[Edit difference data]
----

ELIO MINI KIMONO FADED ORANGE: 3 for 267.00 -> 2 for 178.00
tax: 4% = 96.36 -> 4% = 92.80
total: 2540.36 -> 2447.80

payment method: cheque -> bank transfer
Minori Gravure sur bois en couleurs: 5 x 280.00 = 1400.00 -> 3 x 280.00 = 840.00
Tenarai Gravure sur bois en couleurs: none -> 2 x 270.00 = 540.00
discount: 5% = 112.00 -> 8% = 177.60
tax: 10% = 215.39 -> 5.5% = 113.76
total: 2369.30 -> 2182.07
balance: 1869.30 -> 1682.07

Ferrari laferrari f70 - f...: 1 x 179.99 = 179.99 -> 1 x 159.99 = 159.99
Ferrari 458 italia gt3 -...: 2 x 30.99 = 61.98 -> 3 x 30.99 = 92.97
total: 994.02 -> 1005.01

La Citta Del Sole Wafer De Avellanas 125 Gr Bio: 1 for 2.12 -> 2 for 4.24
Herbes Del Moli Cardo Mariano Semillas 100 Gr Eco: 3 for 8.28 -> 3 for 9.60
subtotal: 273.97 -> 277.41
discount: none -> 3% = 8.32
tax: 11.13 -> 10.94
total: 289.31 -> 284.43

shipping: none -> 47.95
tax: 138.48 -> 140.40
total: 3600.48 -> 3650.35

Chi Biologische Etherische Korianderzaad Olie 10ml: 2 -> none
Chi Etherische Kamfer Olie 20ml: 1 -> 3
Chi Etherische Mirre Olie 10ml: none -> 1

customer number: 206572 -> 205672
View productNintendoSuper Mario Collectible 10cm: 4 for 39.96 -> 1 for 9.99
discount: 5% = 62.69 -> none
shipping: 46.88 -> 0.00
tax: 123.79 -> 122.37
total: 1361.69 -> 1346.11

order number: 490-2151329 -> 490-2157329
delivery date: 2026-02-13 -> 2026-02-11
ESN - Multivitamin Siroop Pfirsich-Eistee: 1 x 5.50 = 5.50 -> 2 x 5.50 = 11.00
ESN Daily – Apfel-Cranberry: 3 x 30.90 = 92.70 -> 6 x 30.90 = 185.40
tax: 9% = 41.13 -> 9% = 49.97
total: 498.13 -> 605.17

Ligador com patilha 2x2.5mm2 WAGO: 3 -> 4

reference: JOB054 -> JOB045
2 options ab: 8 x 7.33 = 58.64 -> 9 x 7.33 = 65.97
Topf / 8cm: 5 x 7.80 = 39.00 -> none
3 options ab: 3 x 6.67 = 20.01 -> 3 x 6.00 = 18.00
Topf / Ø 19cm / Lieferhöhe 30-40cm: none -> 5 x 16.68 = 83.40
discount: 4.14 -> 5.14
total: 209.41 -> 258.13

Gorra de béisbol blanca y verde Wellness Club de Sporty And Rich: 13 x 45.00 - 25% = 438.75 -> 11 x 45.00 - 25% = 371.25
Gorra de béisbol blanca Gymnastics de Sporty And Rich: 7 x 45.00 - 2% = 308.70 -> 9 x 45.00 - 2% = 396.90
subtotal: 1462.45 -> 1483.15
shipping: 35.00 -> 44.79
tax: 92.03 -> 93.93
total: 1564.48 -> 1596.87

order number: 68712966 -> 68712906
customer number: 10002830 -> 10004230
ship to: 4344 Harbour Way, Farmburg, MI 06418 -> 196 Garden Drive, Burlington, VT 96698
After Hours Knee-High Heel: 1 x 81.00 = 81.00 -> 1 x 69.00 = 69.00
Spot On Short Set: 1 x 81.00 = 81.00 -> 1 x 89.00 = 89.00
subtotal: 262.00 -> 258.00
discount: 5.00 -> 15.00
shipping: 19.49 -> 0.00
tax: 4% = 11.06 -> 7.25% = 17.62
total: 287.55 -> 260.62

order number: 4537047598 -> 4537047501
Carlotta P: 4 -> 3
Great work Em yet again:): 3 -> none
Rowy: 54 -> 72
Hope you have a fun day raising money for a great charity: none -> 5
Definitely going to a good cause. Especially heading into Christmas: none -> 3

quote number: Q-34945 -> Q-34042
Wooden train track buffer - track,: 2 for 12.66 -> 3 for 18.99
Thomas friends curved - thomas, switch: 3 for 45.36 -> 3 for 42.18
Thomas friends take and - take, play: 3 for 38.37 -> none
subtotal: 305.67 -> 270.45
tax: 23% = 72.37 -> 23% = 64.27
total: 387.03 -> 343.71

----

=== Task brief ===
The expected output is the exact run of lines from the start of the entries through the line with "La Citta Del", inclusive.

=== Answer to the problem ===
ELIO MINI KIMONO FADED ORANGE: 3 for 267.00 -> 2 for 178.00
tax: 4% = 96.36 -> 4% = 92.80
total: 2540.36 -> 2447.80

payment method: cheque -> bank transfer
Minori Gravure sur bois en couleurs: 5 x 280.00 = 1400.00 -> 3 x 280.00 = 840.00
Tenarai Gravure sur bois en couleurs: none -> 2 x 270.00 = 540.00
discount: 5% = 112.00 -> 8% = 177.60
tax: 10% = 215.39 -> 5.5% = 113.76
total: 2369.30 -> 2182.07
balance: 1869.30 -> 1682.07

Ferrari laferrari f70 - f...: 1 x 179.99 = 179.99 -> 1 x 159.99 = 159.99
Ferrari 458 italia gt3 -...: 2 x 30.99 = 61.98 -> 3 x 30.99 = 92.97
total: 994.02 -> 1005.01

La Citta Del Sole Wafer De Avellanas 125 Gr Bio: 1 for 2.12 -> 2 for 4.24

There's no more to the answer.